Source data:
───

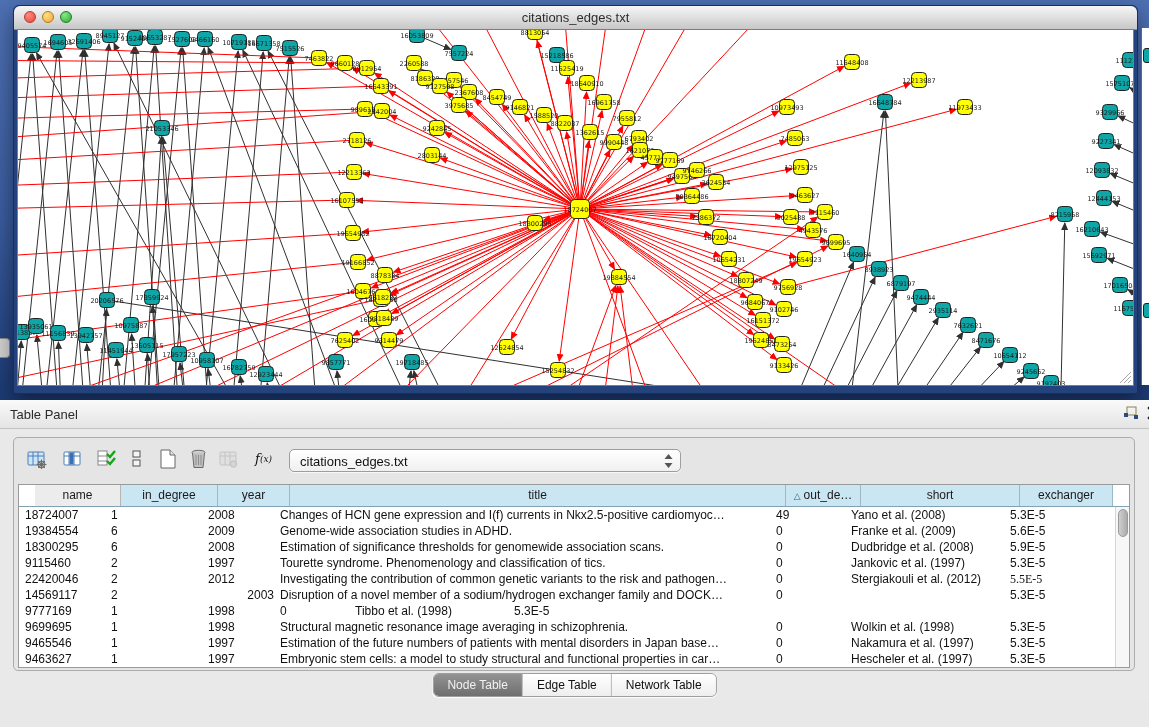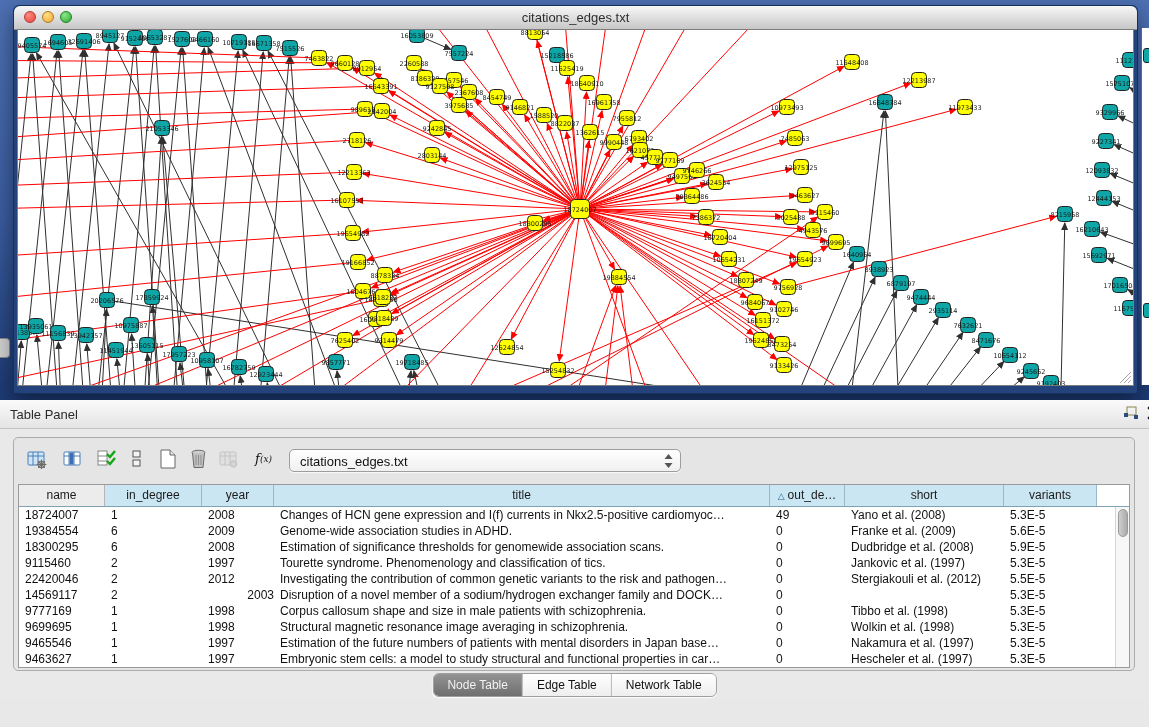--- a/index.html
+++ b/index.html
@@ -45,21 +45,21 @@
   .tbtn{position:absolute;top:8px;width:28px;height:28px;background:transparent;border:none;padding:2px;}
   .tbtn.dis{opacity:.5;}
   .combo{position:absolute;left:275px;top:11px;width:392px;height:23px;box-sizing:border-box;
          background:linear-gradient(180deg,#ffffff,#f0f0f0);border:1px solid #9d9d9d;
          border-radius:5px;box-shadow:0 1px 1px rgba(255,255,255,.8);}
   .combo-text{position:absolute;left:10px;top:4px;font-size:13px;color:#111;}
   .combo-arrows{position:absolute;right:7px;top:4px;}
 
   .table{position:absolute;left:4px;top:46px;width:1112px;height:184px;background:#fff;
          border:1px solid #9a9a9a;box-sizing:border-box;overflow:hidden;}
-  .thead{display:flex;height:21px;border-bottom:1px solid #7fa3b5;}
+  .thead{display:flex;height:21px;border-bottom:1px solid #7fa3b5;justify-content:center;}
   .th{box-sizing:border-box;height:21px;line-height:20px;text-align:center;font-size:12px;color:#1a1a1a;
       background:#cbe6f3;border-right:1px solid #9db8c6;overflow:hidden;white-space:nowrap;}
   .th.key{background:#ececec;border-right:1px solid #b5b5b5;}
   .th .sort{color:#2a6b8f;font-size:9px;margin-right:3px;}
   .tr{display:flex;height:16px;line-height:16px;}
   .td{box-sizing:border-box;padding-left:6px;font-size:12px;color:#111;
       overflow:hidden;white-space:nowrap;}
   .vscroll{position:absolute;right:0;top:22px;width:13px;height:161px;background:#f7f7f7;
            border-left:1px solid #d5d5d5;}
   .thumb{position:absolute;left:2px;top:2px;width:8px;height:26px;border-radius:5px;
@@ -874,21 +874,21 @@
       </div>
 
       <div class="table">
         <div class="thead" id="thead">
             <div class="th key" style="width: 86px;"><span>name</span></div>
             <div class="th" style="width: 97px;"><span>in_degree</span></div>
             <div class="th" style="width: 72px;"><span>year</span></div>
             <div class="th" style="width: 496px;"><span>title</span></div>
             <div class="th" style="width: 75px;"><span class="sort">△</span><span>out_de…</span></div>
             <div class="th" style="width: 159px;"><span>short</span></div>
-            <div class="th" style="width: 93px;"><span>variants</span></div>
+            <div class="th" style="width: 93px;"><span>exchanger</span></div>
           </div>
         <div id="tbody">
             <div class="tr">
               <div class="td" style="width: 86px;">18724007</div>
               <div class="td" style="width: 97px;">1</div>
               <div class="td" style="width: 72px;">2008</div>
               <div class="td" style="width: 496px;">Changes of HCN gene expression and I(f) currents in Nkx2.5-positive cardiomyoc…</div>
               <div class="td" style="width: 75px;">49</div>
               <div class="td" style="width: 159px;">Yano et al. (2008)</div>
               <div class="td" style="width: 93px;">5.3E-5</div>
@@ -920,36 +920,35 @@
               <div class="td" style="width: 159px;">Jankovic et al. (1997)</div>
               <div class="td" style="width: 93px;">5.3E-5</div>
             </div>
             <div class="tr">
               <div class="td" style="width: 86px;">22420046</div>
               <div class="td" style="width: 97px;">2</div>
               <div class="td" style="width: 72px;">2012</div>
               <div class="td" style="width: 496px;">Investigating the contribution of common genetic variants to the risk and pathogen…</div>
               <div class="td" style="width: 75px;">0</div>
               <div class="td" style="width: 159px;">Stergiakouli et al. (2012)</div>
-              <div class="td" style="width: 93px;">5.5E-5</div>
+              <div class="td" style="width: 93px; font-family: Liberation Serif, serif;">5.5E-5</div>
             </div>
             <div class="tr">
               <div class="td" style="width: 86px;">14569117</div>
               <div class="td" style="width: 97px;">2</div>
               <div class="td" style="width: 72px; text-align: right;">2003</div>
               <div class="td" style="width: 496px;">Disruption of a novel member of a sodium/hydrogen exchanger family and DOCK…</div>
               <div class="td" style="width: 75px;">0</div>
               <div class="td" style="width: 159px; margin-top: 28px;">de Silva et al. (2003)</div>
               <div class="td" style="width: 93px;">5.3E-5</div>
             </div>
             <div class="tr">
               <div class="td" style="width: 86px;">9777169</div>
               <div class="td" style="width: 97px;">1</div>
               <div class="td" style="width: 72px;">1998</div>
-              <div class="td" style="width: 496px;">Corpus callosum shape and size in male patients with schizophrenia.</div>
               <div class="td" style="width: 75px;">0</div>
               <div class="td" style="width: 159px;">Tibbo et al. (1998)</div>
               <div class="td" style="width: 93px;">5.3E-5</div>
             </div>
             <div class="tr">
               <div class="td" style="width: 86px;">9699695</div>
               <div class="td" style="width: 97px;">1</div>
               <div class="td" style="width: 72px;">1998</div>
               <div class="td" style="width: 496px;">Structural magnetic resonance image averaging in schizophrenia.</div>
               <div class="td" style="width: 75px;">0</div>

───

# Task description:
The expected result is a copy of each line in the records where "solid" appears.

# Answer to this task:
          background:linear-gradient(180deg,#ffffff,#f0f0f0);border:1px solid #9d9d9d;
          border:1px solid #9a9a9a;box-sizing:border-box;overflow:hidden;}
-  .thead{display:flex;height:21px;border-bottom:1px solid #7fa3b5;}
+  .thead{display:flex;height:21px;border-bottom:1px solid #7fa3b5;justify-content:center;}
       background:#cbe6f3;border-right:1px solid #9db8c6;overflow:hidden;white-space:nowrap;}
   .th.key{background:#ececec;border-right:1px solid #b5b5b5;}
            border-left:1px solid #d5d5d5;}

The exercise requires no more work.